Yes, deceased Beiden son Beau was married to a Jewish woman. Beiden also has a daughter married to a Jewish man. My own mostly Irish family is similar, except only Jewish women are part of my intermarried family. My family also has a black male in-law. Netanyahu has no clue at all regarding contemporary American mixed marriage culture. This ethnic/racial/religious trend won’t be reversed; I’ve seen it slowly prosper for 7 decades.

If Biden wanted an election strategy it seems to me he would be happy-dancing to anyone within eye/earshot about the fact that gasoline prices have come down 30-50 cents per gallon since the Iran deal was hammered out.

This whole discussion is so bizarrely narrow. There’s just ZERO thought being given to pitching to even the glaringly obvious collective interests of hundreds of millions of US citizens. I mean a politician passing up the change to crow about an extremely positive “pocketbook” issue that happened on their watch AND within current/recent political memory? Since when?

It’s only a question of time until AIPAC becomes seen as something that is only a slightly more sophisticated of ZOA. J Street will probably continue to push to the right, growing with their new-found power and legitimacy within the communal fold.

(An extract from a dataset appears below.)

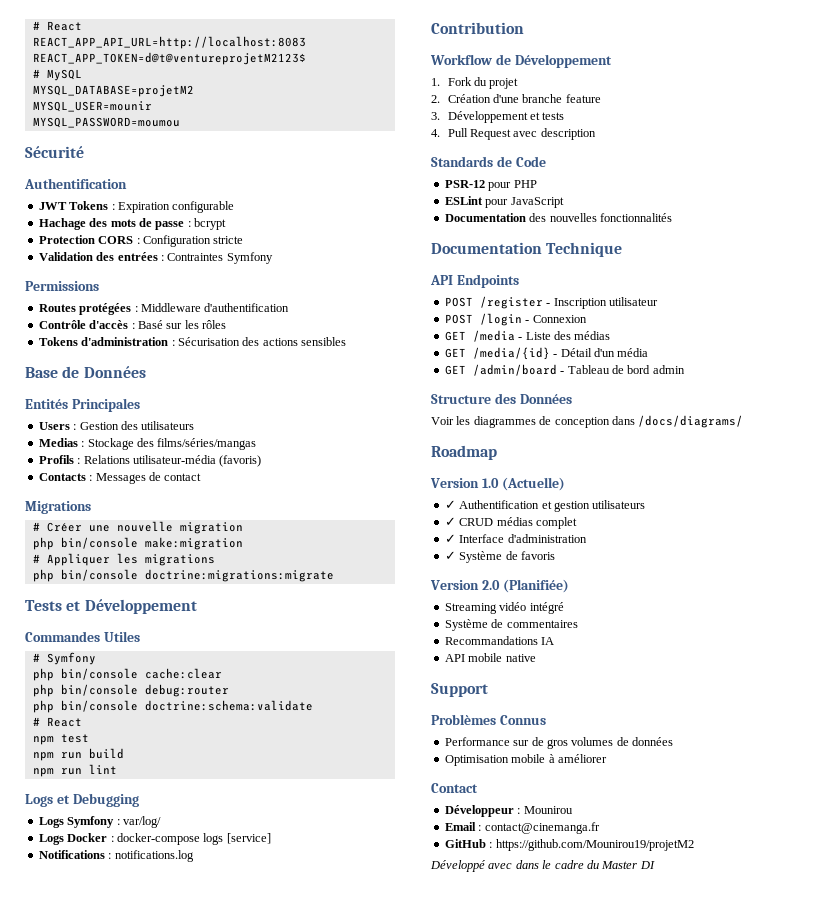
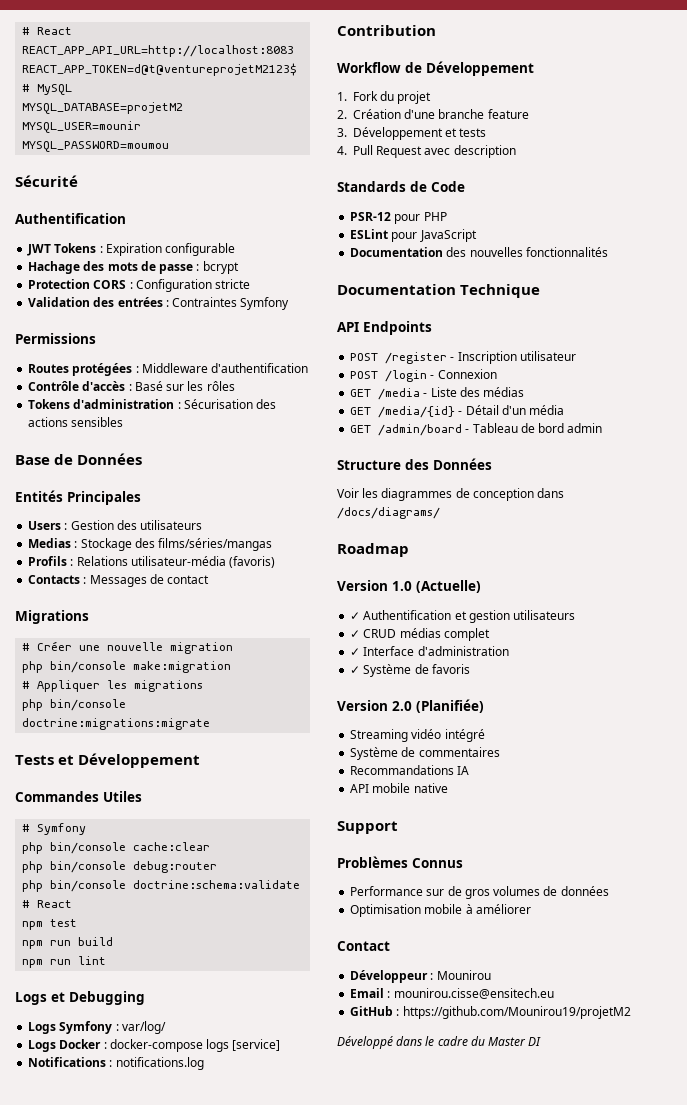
- Email : contact@cinemanga.fr
+ Email : mounirou.cisse@ensitech.eu
- Développé avec dans le cadre du Master DI
+ Développé dans le cadre du Master DI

Ben-Ami has always stated that he doesn’t want to debate Palestinians. He always wanted to exclude them, like a good Zionist. That will endear him to the so-called “moderates” who hung by AIPAC’s coattails when there was no alternative in town.

Still, the biggest victory of all of this is that you see open debate on the role of money and the Israel lobby. When I look at Marc Armbuster’s Twitter feed I saw him retweeting John Hudson, a senior editor at Foreign Policy magazine, ironically talking about Menendez’s quotes of him voting on Iran out of “principle”. Hudson had highlighted an article about Menendez getting more cash from the Israel lobby than everyone else.

That kind of casual stuff would be verboten just a few years ago.

Even if the lobby reconstitutes itself, it has lost the power of Omertà among non-Jews, perhaps its greatest weapon thus far.

P.S. I was never of the view that this was a winnable battle. Even if Obama’s vetos would have been overrun, the rest of the world would have got on with it anyway. I think this, rather than Obama’s lobbying, is what swayed people. The U.S. would have been made a laughing stock. AIPAC’s reputation as an undefeatable machine plummets faster than ever.

Two words out of a thousand in a politico article is worth a headline on mondoweiss.